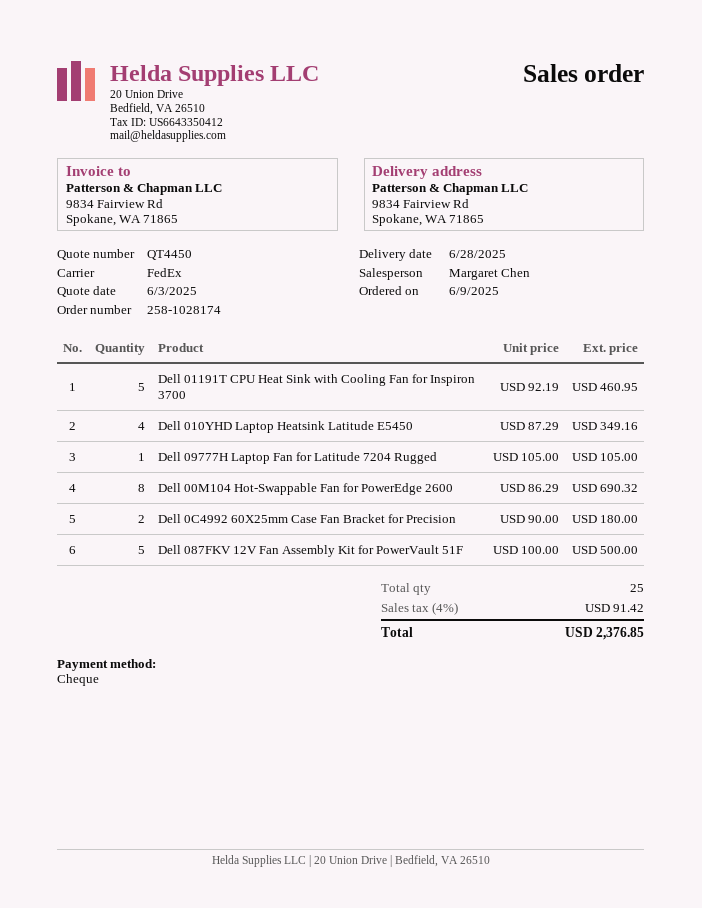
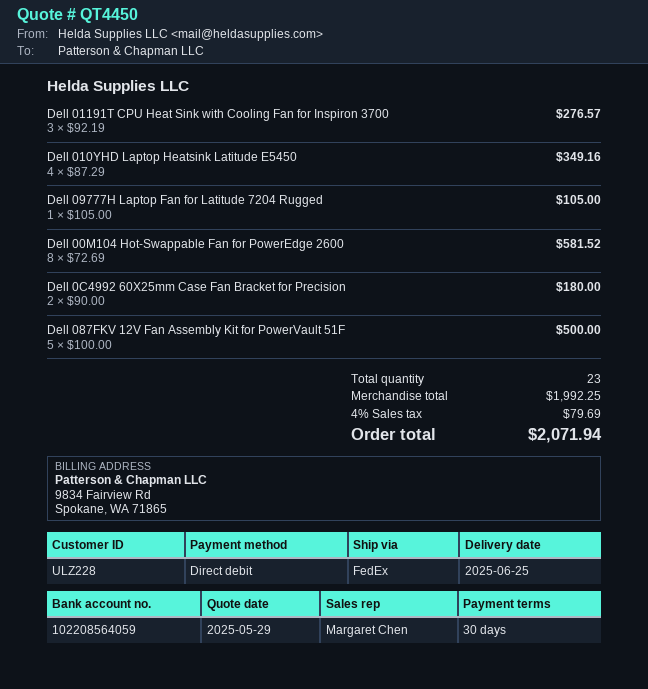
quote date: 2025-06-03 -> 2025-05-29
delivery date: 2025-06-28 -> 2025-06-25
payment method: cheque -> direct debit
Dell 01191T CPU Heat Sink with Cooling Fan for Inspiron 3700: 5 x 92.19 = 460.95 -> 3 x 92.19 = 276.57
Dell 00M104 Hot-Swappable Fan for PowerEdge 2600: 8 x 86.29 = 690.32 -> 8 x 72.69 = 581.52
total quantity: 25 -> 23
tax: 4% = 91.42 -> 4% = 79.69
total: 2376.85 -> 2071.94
------------------------------------------------------------------------
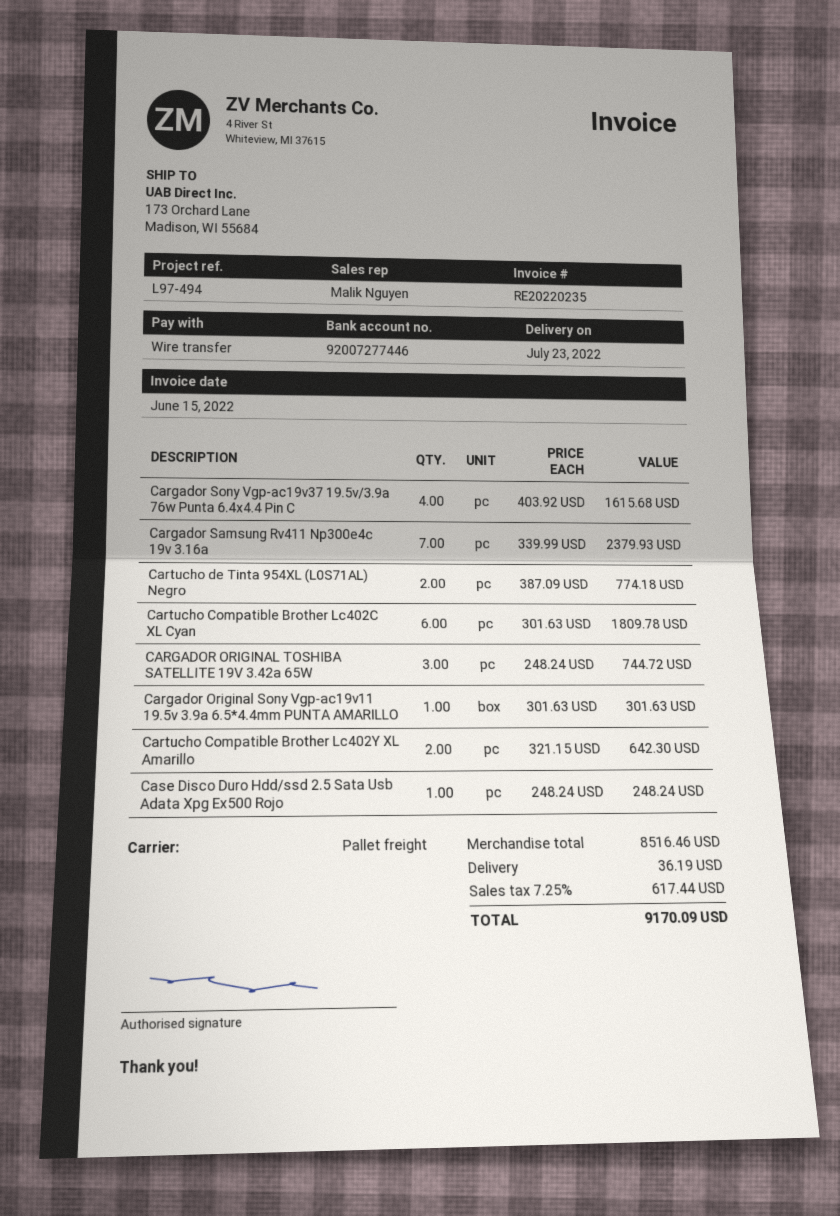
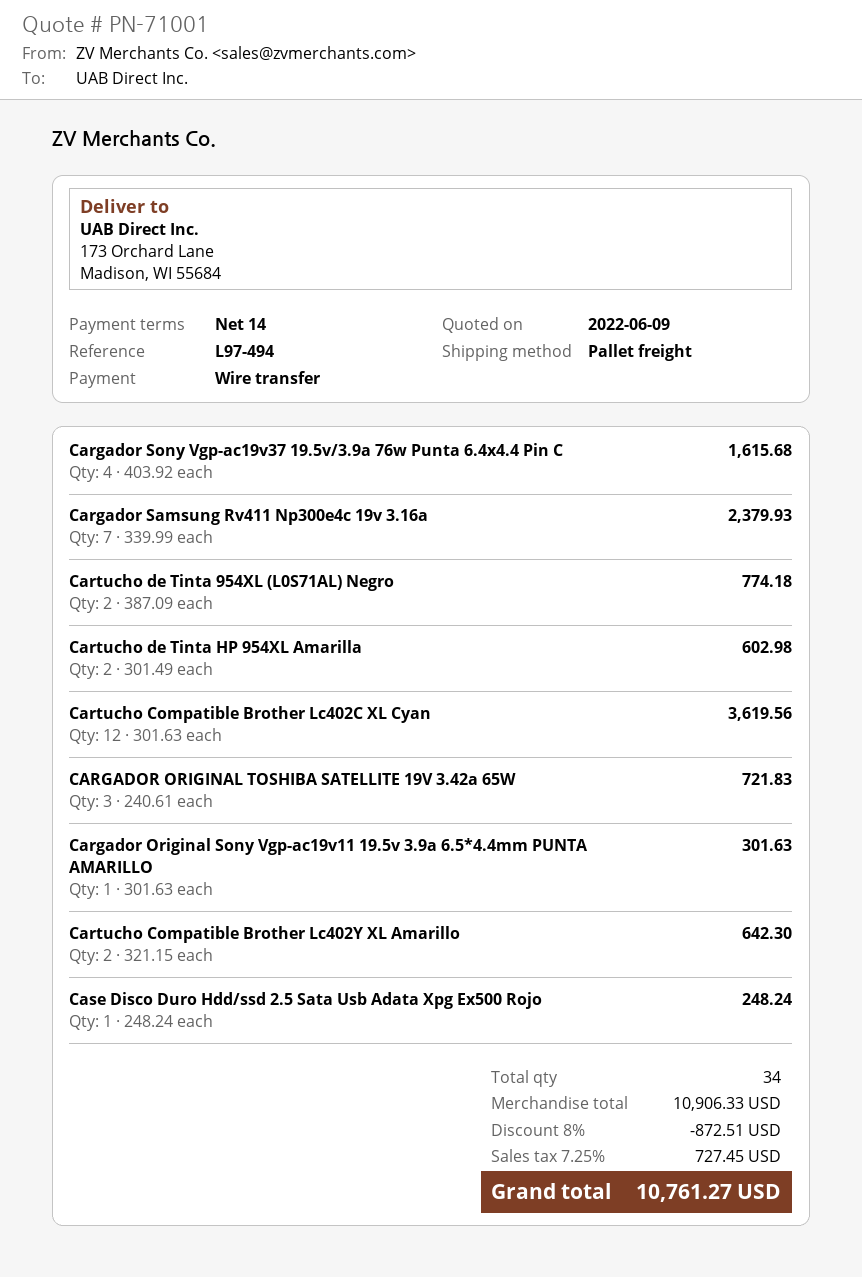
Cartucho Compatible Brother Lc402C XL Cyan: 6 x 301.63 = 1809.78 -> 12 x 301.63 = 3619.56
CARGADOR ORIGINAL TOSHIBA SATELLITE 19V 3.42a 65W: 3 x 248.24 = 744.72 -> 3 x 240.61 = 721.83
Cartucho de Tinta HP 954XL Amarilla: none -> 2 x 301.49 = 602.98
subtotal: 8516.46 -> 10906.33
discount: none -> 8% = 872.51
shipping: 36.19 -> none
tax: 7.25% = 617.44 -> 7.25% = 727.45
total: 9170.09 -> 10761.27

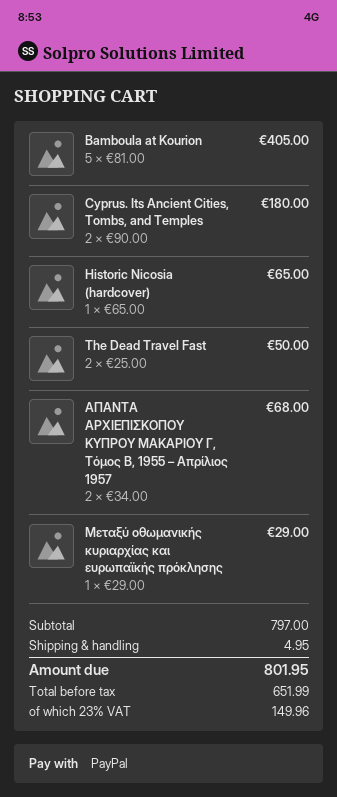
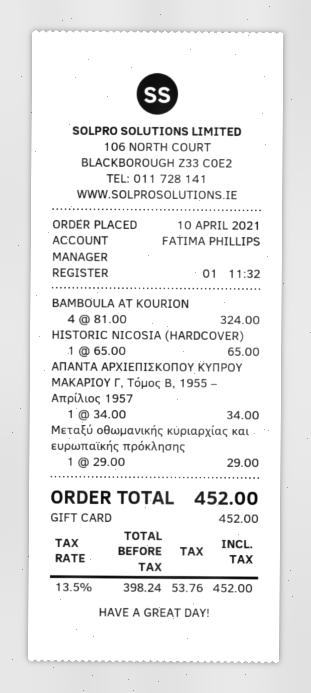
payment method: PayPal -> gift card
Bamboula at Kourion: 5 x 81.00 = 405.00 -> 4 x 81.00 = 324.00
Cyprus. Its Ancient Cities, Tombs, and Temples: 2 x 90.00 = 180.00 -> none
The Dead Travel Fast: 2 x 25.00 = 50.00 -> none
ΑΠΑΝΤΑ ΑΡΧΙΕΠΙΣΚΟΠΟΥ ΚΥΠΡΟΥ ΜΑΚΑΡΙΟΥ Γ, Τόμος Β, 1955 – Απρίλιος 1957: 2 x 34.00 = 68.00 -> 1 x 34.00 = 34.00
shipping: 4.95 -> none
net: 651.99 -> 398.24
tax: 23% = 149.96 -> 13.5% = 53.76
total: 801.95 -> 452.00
------------------------------------------------------------------------
The task: Retype exactly the lines of the data above that fall between the line with "quote date: 2025-06-03 -> 2025-05-29" and the line with "total: 2376.85 -> 2071.94", inclusive, and add nothing.

Result of the task:
quote date: 2025-06-03 -> 2025-05-29
delivery date: 2025-06-28 -> 2025-06-25
payment method: cheque -> direct debit
Dell 01191T CPU Heat Sink with Cooling Fan for Inspiron 3700: 5 x 92.19 = 460.95 -> 3 x 92.19 = 276.57
Dell 00M104 Hot-Swappable Fan for PowerEdge 2600: 8 x 86.29 = 690.32 -> 8 x 72.69 = 581.52
total quantity: 25 -> 23
tax: 4% = 91.42 -> 4% = 79.69
total: 2376.85 -> 2071.94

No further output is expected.